State space models can express n-gram languages
Vinoth Nandakumar, Qiang Qu, Peng Mi, Tongliang Liu
TL;DR
The paper develops a rigorous framework showing that state-space language models can express languages defined by $n$-gram rules and that the context window can be controlled by restricting the spectrum of the state-transition matrix. It proves, via a constructive encoding, that an $f^*_\mathcal{S}$ with embedding dimension $e$ and a single hidden layer of size $|\mathcal{P}|$ can be $\epsilon$-equivalent to any $n$-gram model on the target language, and it analyzes memorization capacity and context bounds with nilpotent $A$. The authors extend these ideas to recurrent neural networks, provide experimental validation on toy data, and discuss how these insights translate to Transformer architectures.
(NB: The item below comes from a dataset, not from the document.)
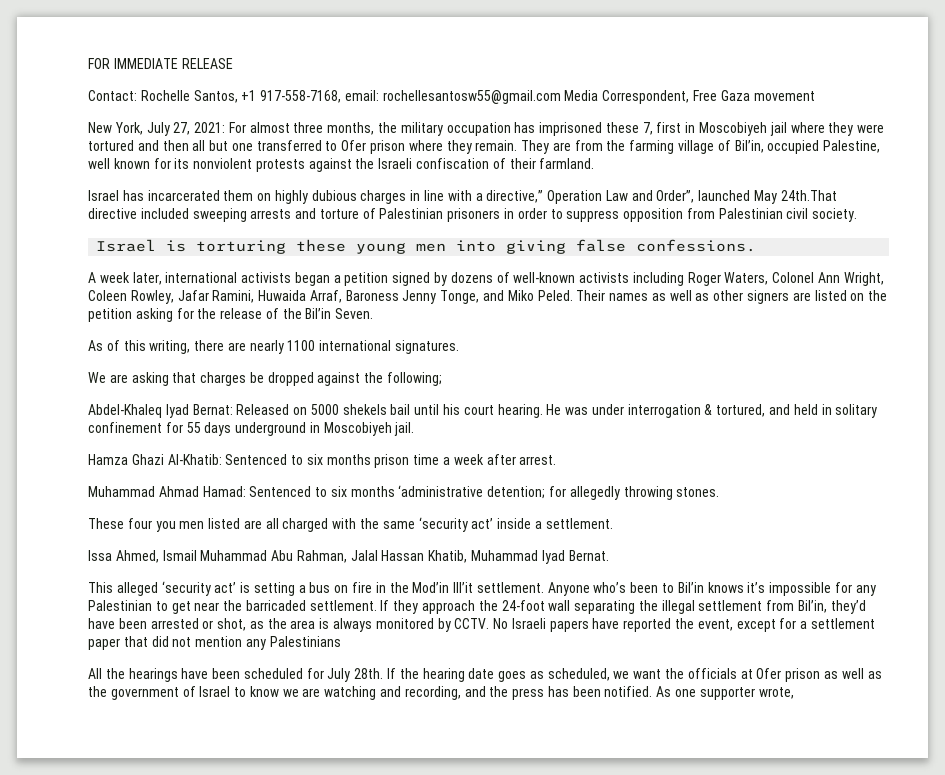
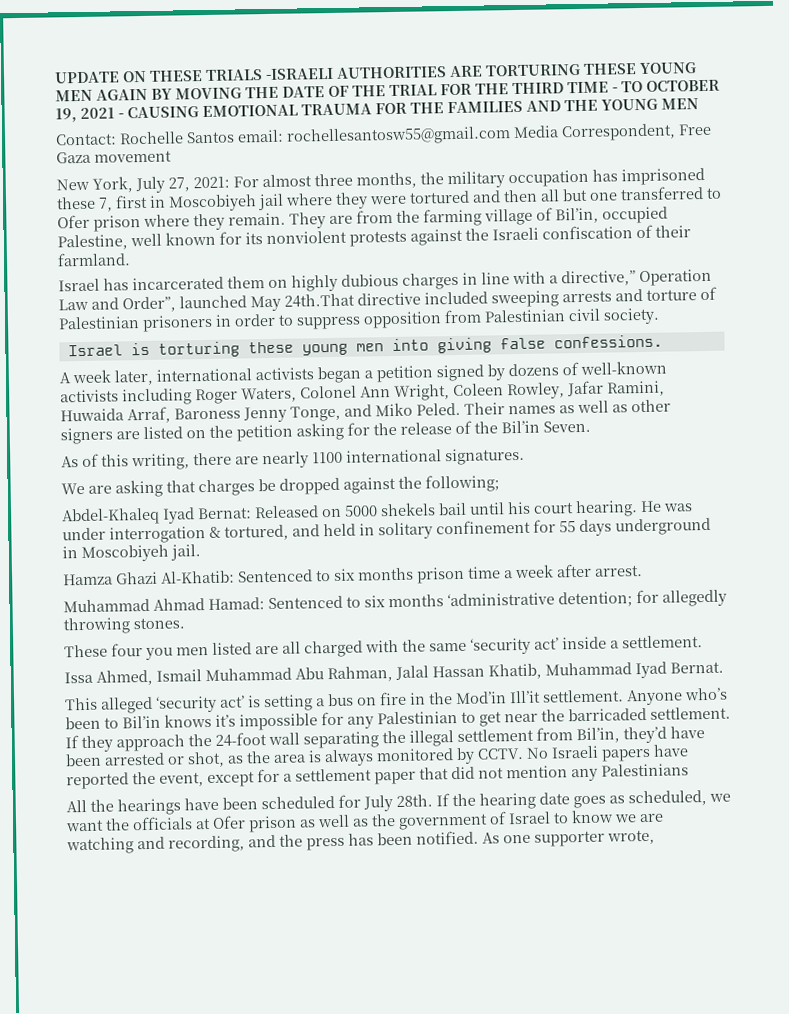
[88,58,233,69] FOR IMMEDIATE RELEASE -> [54,62,697,84] [55,79,720,102] [55,98,699,123] UPDATE ON THESE TRIALS -ISRAELI AUTHORITIES ARE TORTURING THESE YOUNG MEN AGAIN BY MOVING THE DATE OF THE TRIAL FOR THE THIRD TIME - TO OCTOBER 19, 2021 - CAUSING EMOTIONAL TRAUMA FOR THE FAMILIES AND THE YOUNG MEN
[193,90,342,103] Santos, +1 917-558-7168, -> [186,131,235,144] Santos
The work advances interpretability and architectural design for language modeling by linking combinatorial $n$-gram rules to the internal representations and memory of SSMs and RNNs, with practical implications for efficient, parallelizable modeling.
Abstract
Recent advancements in recurrent neural networks (RNNs) have reinvigorated interest in their application to natural language processing tasks, particularly with the development of more efficient and parallelizable variants known as state space models (SSMs), which have shown competitive performance against transformer models while maintaining a lower memory footprint. While RNNs and SSMs (e.g., Mamba) have been empirically more successful than rule-based systems based on n-gram models, a rigorous theoretical explanation for this success has not yet been developed, as it is unclear how these models encode the combinatorial rules that govern the next-word prediction task. In this paper, we construct state space language models that can solve the next-word prediction task for languages generated from n-gram rules, thereby showing that the former are more expressive. Our proof shows how SSMs can encode n-gram rules using new theoretical results on their memorization capacity, and demonstrates how their context window can be controlled by restricting the spectrum of the state transition matrix. We conduct experiments with a small dataset generated from n-gram rules to show how our framework can be applied to SSMs and RNNs obtained through gradient-based optimization.